━━━━━ Extracted records

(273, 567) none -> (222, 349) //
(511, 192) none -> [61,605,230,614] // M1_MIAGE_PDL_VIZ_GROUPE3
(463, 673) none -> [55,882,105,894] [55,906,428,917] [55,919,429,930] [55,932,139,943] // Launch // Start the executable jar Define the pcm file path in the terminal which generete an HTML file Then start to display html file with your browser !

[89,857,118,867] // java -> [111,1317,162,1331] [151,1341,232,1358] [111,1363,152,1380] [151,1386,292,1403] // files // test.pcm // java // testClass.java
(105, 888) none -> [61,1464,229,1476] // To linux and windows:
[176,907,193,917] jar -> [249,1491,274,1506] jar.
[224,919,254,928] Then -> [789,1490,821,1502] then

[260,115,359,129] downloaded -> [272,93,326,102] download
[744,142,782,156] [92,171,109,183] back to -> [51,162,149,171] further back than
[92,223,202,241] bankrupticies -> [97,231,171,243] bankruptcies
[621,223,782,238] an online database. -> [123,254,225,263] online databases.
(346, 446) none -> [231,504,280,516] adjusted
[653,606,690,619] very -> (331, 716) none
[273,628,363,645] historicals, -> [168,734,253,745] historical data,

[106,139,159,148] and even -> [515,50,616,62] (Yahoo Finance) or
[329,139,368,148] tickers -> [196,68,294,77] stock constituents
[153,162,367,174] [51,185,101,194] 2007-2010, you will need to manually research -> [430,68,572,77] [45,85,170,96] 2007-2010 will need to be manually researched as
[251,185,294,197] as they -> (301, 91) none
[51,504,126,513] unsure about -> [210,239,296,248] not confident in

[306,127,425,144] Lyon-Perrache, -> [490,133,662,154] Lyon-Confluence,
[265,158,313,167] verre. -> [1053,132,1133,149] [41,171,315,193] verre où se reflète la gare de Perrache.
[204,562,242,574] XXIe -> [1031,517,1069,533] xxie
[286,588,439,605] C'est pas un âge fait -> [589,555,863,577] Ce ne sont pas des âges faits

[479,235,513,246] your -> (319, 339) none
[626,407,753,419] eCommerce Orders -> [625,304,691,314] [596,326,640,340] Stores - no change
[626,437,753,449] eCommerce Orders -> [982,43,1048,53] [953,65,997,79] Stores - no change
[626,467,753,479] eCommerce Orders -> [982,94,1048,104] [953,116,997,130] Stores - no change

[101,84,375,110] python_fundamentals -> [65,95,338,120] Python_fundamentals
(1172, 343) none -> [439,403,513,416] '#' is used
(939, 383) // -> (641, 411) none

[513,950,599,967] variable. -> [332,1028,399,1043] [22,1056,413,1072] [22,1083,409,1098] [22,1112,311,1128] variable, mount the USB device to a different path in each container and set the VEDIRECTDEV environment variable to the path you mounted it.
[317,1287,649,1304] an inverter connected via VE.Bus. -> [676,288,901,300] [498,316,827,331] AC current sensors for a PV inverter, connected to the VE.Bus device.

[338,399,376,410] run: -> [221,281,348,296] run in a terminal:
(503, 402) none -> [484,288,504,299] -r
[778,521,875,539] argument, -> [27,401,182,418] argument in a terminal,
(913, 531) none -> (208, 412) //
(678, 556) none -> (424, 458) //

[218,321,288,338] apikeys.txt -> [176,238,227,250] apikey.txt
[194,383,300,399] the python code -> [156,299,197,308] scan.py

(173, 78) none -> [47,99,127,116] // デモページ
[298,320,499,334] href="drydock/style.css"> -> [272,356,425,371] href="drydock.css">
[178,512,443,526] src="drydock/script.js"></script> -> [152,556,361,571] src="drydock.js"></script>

━━━━━━━━━━

Prompt
Transcribe every entry exactly as it reads.

Task answer
(273, 567) none -> (222, 349) //
(511, 192) none -> [61,605,230,614] // M1_MIAGE_PDL_VIZ_GROUPE3
(463, 673) none -> [55,882,105,894] [55,906,428,917] [55,919,429,930] [55,932,139,943] // Launch // Start the executable jar Define the pcm file path in the terminal which generete an HTML file Then start to display html file with your browser !

[89,857,118,867] // java -> [111,1317,162,1331] [151,1341,232,1358] [111,1363,152,1380] [151,1386,292,1403] // files // test.pcm // java // testClass.java
(105, 888) none -> [61,1464,229,1476] // To linux and windows:
[176,907,193,917] jar -> [249,1491,274,1506] jar.
[224,919,254,928] Then -> [789,1490,821,1502] then

[260,115,359,129] downloaded -> [272,93,326,102] download
[744,142,782,156] [92,171,109,183] back to -> [51,162,149,171] further back than
[92,223,202,241] bankrupticies -> [97,231,171,243] bankruptcies
[621,223,782,238] an online database. -> [123,254,225,263] online databases.
(346, 446) none -> [231,504,280,516] adjusted
[653,606,690,619] very -> (331, 716) none
[273,628,363,645] historicals, -> [168,734,253,745] historical data,

[106,139,159,148] and even -> [515,50,616,62] (Yahoo Finance) or
[329,139,368,148] tickers -> [196,68,294,77] stock constituents
[153,162,367,174] [51,185,101,194] 2007-2010, you will need to manually research -> [430,68,572,77] [45,85,170,96] 2007-2010 will need to be manually researched as
[251,185,294,197] as they -> (301, 91) none
[51,504,126,513] unsure about -> [210,239,296,248] not confident in

[306,127,425,144] Lyon-Perrache, -> [490,133,662,154] Lyon-Confluence,
[265,158,313,167] verre. -> [1053,132,1133,149] [41,171,315,193] verre où se reflète la gare de Perrache.
[204,562,242,574] XXIe -> [1031,517,1069,533] xxie
[286,588,439,605] C'est pas un âge fait -> [589,555,863,577] Ce ne sont pas des âges faits

[479,235,513,246] your -> (319, 339) none
[626,407,753,419] eCommerce Orders -> [625,304,691,314] [596,326,640,340] Stores - no change
[626,437,753,449] eCommerce Orders -> [982,43,1048,53] [953,65,997,79] Stores - no change
[626,467,753,479] eCommerce Orders -> [982,94,1048,104] [953,116,997,130] Stores - no change

[101,84,375,110] python_fundamentals -> [65,95,338,120] Python_fundamentals
(1172, 343) none -> [439,403,513,416] '#' is used
(939, 383) // -> (641, 411) none

[513,950,599,967] variable. -> [332,1028,399,1043] [22,1056,413,1072] [22,1083,409,1098] [22,1112,311,1128] variable, mount the USB device to a different path in each container and set the VEDIRECTDEV environment variable to the path you mounted it.
[317,1287,649,1304] an inverter connected via VE.Bus. -> [676,288,901,300] [498,316,827,331] AC current sensors for a PV inverter, connected to the VE.Bus device.

[338,399,376,410] run: -> [221,281,348,296] run in a terminal:
(503, 402) none -> [484,288,504,299] -r
[778,521,875,539] argument, -> [27,401,182,418] argument in a terminal,
(913, 531) none -> (208, 412) //
(678, 556) none -> (424, 458) //

[218,321,288,338] apikeys.txt -> [176,238,227,250] apikey.txt
[194,383,300,399] the python code -> [156,299,197,308] scan.py

(173, 78) none -> [47,99,127,116] // デモページ
[298,320,499,334] href="drydock/style.css"> -> [272,356,425,371] href="drydock.css">
[178,512,443,526] src="drydock/script.js"></script> -> [152,556,361,571] src="drydock.js"></script>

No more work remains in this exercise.